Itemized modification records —

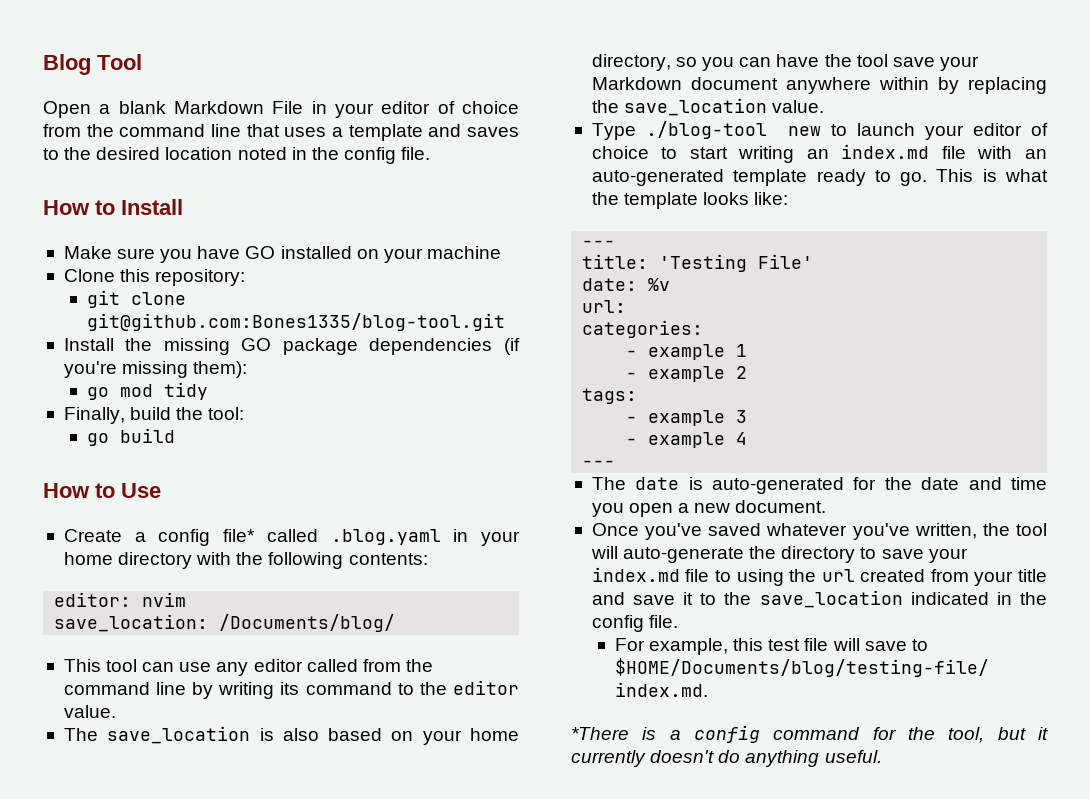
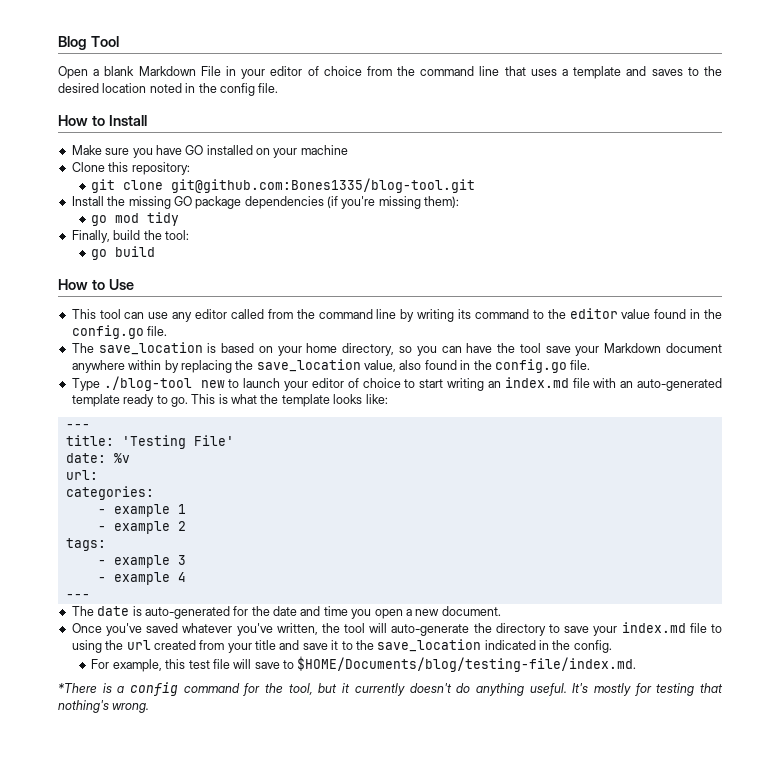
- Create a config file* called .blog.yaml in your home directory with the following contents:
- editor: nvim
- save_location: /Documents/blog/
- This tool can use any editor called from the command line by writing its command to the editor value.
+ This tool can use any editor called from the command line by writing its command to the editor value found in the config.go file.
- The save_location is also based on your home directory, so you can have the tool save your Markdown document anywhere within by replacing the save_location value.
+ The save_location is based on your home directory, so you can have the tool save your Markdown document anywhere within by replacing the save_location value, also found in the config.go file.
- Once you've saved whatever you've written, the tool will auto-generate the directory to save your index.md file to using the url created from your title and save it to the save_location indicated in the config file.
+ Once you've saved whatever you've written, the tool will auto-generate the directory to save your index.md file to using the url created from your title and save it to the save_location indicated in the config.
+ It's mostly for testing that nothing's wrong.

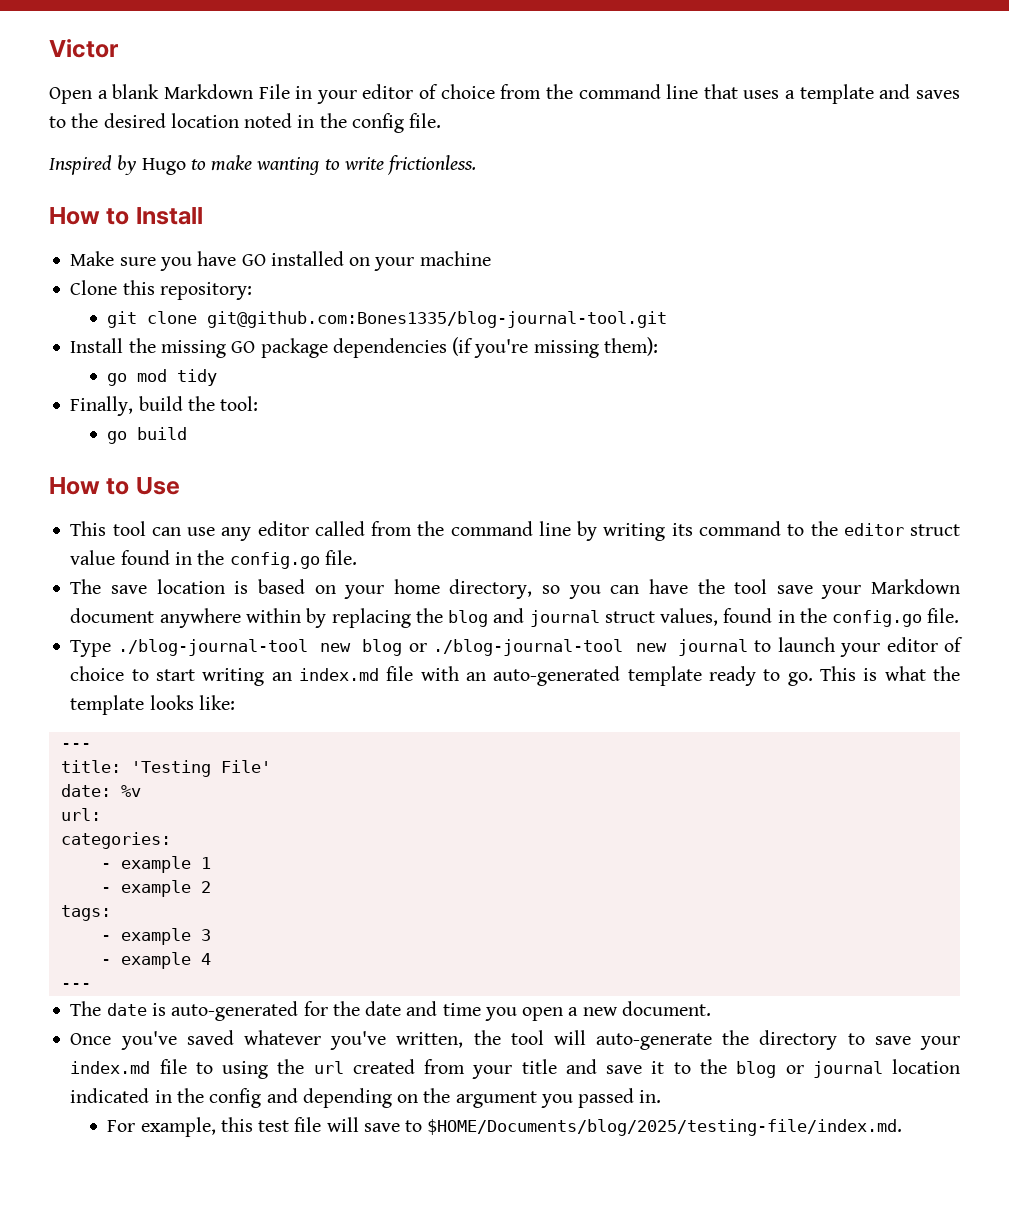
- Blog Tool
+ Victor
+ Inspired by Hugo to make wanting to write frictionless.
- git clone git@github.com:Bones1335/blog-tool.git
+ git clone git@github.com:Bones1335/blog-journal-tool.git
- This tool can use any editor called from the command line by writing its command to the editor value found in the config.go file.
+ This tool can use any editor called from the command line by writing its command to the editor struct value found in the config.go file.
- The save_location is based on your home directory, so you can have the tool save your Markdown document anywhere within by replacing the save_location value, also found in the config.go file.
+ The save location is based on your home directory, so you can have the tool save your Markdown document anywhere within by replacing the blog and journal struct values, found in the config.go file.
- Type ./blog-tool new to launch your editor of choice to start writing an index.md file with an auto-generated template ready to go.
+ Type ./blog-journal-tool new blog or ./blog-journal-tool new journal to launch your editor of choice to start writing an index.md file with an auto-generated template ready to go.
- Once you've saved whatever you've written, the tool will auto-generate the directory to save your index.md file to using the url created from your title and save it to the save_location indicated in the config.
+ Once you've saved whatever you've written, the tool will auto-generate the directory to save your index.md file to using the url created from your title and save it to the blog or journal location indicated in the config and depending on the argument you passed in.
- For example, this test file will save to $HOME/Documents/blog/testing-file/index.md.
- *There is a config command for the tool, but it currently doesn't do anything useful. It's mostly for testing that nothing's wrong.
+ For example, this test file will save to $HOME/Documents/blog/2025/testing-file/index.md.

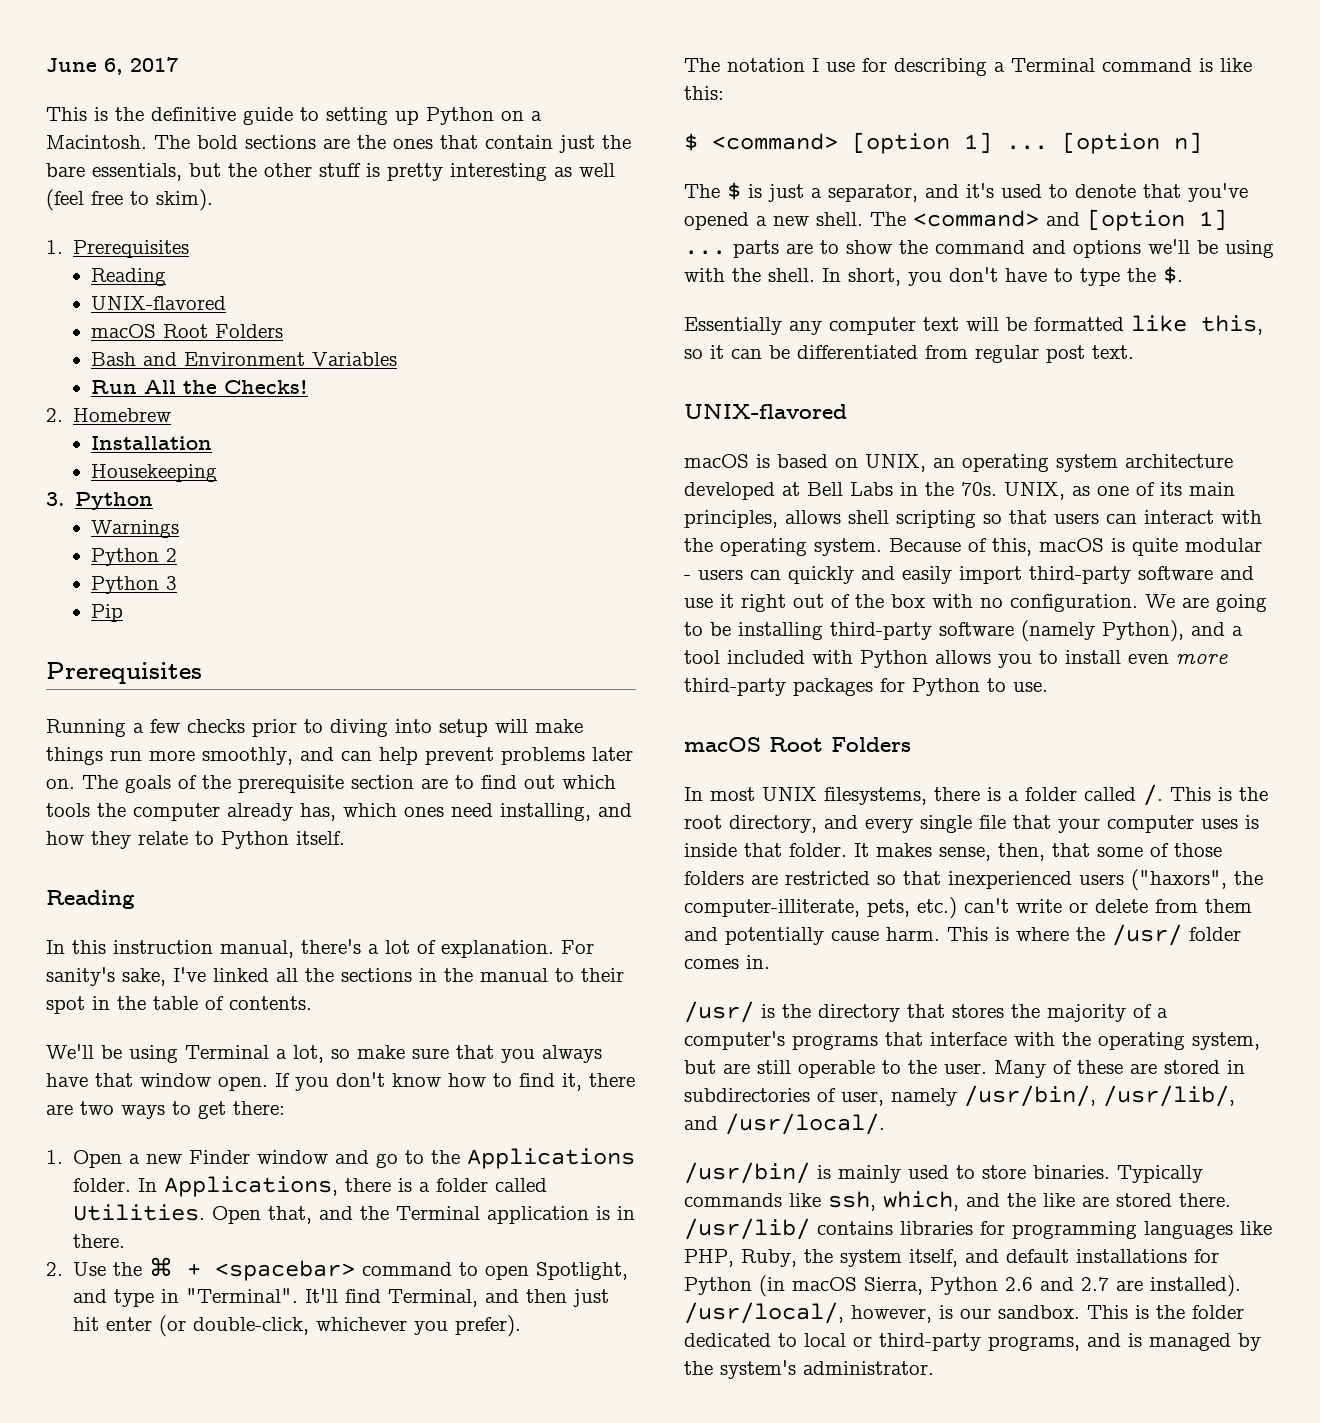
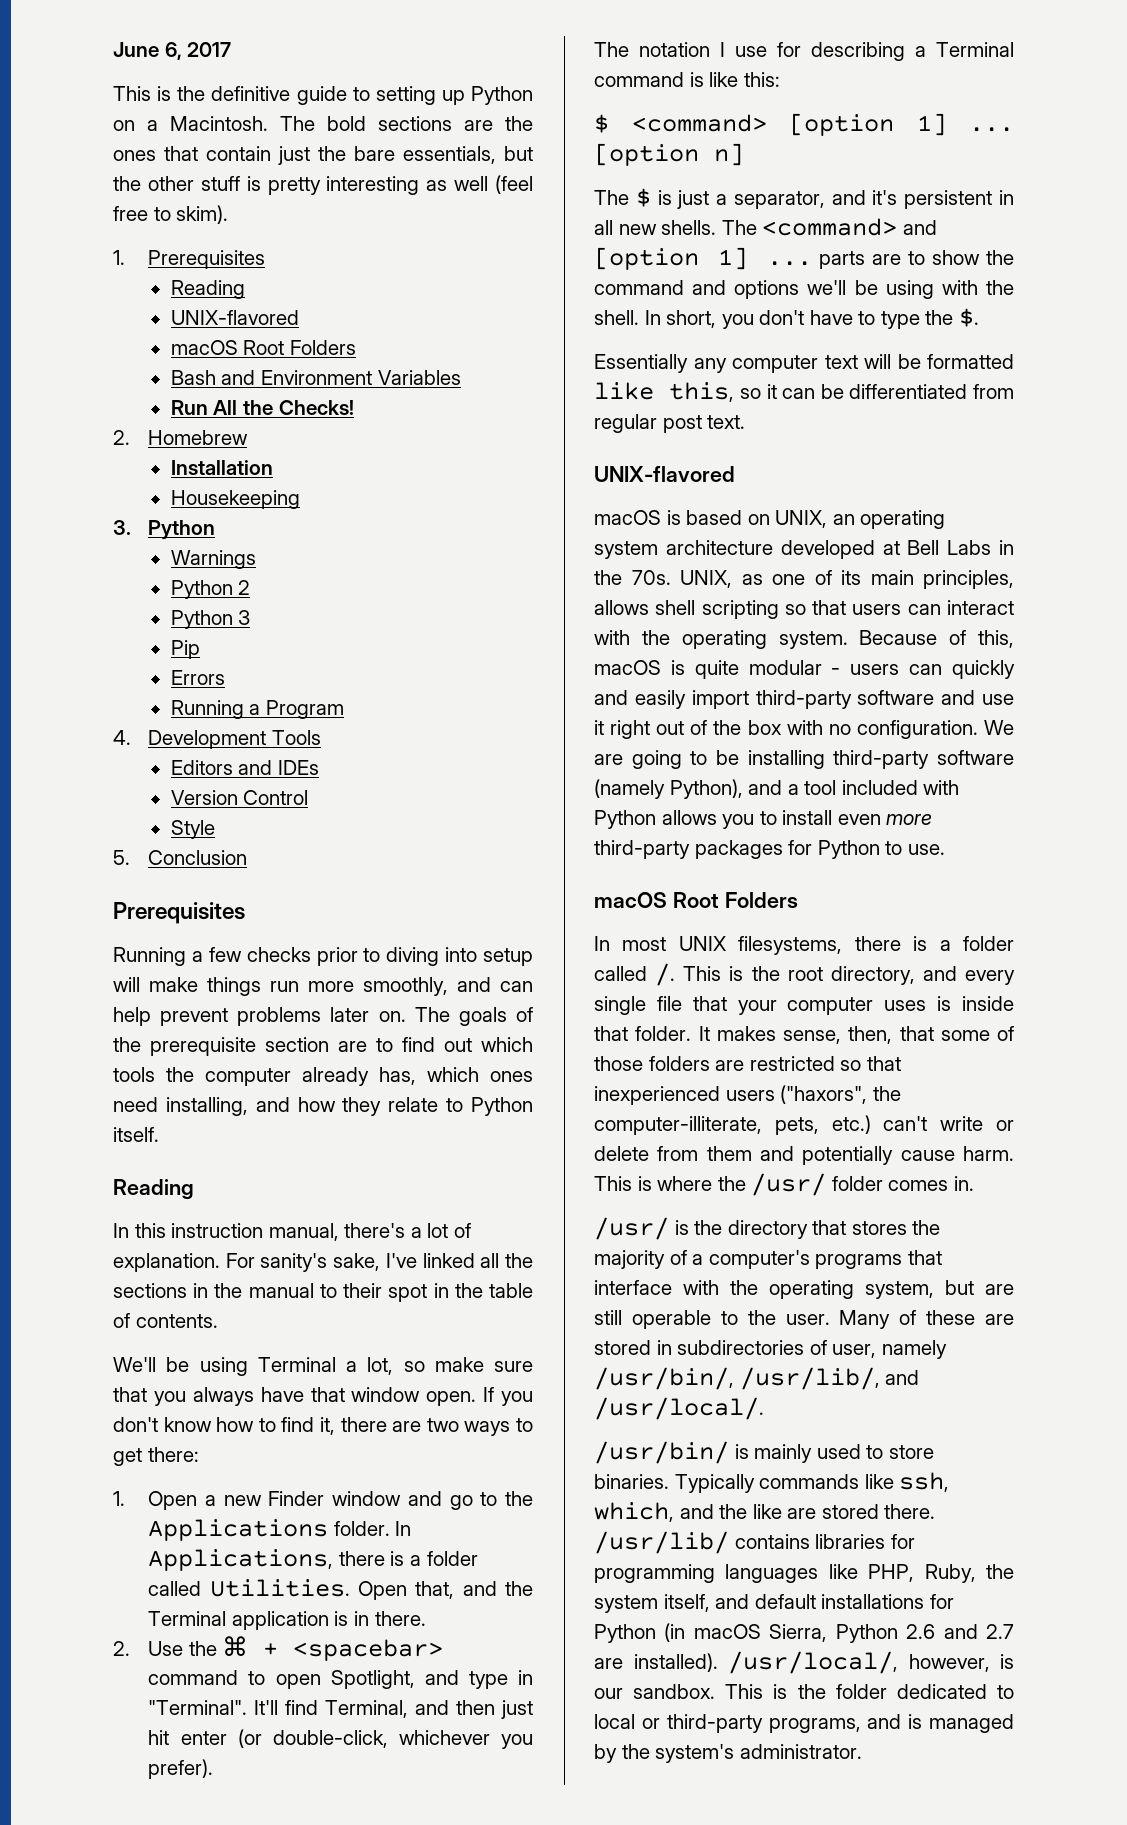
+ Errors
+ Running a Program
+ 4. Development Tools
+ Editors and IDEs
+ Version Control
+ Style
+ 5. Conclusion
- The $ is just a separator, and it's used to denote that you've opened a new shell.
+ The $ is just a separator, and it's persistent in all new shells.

PROBLEM REQUIREMENTS — In the records above, the line with "to write frictionless." marks the start and the line with "values, found in the config.go file." marks the end; copy that stretch exactly, both lines included, and nothing else.

OUTPUT FOR THIS TASK —
+ Inspired by Hugo to make wanting to write frictionless.
- git clone git@github.com:Bones1335/blog-tool.git
+ git clone git@github.com:Bones1335/blog-journal-tool.git
- This tool can use any editor called from the command line by writing its command to the editor value found in the config.go file.
+ This tool can use any editor called from the command line by writing its command to the editor struct value found in the config.go file.
- The save_location is based on your home directory, so you can have the tool save your Markdown document anywhere within by replacing the save_location value, also found in the config.go file.
+ The save location is based on your home directory, so you can have the tool save your Markdown document anywhere within by replacing the blog and journal struct values, found in the config.go file.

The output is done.